> _Activity_:
In the data below, find each line containing the string "position" and return it.

> _Edit difference data_:

BEGIN

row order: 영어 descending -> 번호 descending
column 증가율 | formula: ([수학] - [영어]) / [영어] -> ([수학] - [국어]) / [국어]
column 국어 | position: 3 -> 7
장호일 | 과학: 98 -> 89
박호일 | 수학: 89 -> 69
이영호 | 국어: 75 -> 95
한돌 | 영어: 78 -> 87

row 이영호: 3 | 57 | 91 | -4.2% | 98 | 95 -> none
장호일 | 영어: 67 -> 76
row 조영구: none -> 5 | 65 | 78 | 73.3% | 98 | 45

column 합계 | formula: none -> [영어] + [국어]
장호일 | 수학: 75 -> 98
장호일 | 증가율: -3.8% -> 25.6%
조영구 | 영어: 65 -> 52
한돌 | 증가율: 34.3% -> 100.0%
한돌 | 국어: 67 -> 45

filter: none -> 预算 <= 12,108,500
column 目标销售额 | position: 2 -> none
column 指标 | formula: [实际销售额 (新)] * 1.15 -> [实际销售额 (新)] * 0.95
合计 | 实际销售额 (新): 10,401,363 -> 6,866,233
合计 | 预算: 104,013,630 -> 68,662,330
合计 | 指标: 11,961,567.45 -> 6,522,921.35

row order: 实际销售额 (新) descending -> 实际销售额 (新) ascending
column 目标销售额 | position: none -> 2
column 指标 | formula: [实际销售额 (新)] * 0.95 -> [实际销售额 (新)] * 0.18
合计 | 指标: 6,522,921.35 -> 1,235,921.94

END

> _Finished task_:
column 국어 | position: 3 -> 7
column 目标销售额 | position: 2 -> none
column 目标销售额 | position: none -> 2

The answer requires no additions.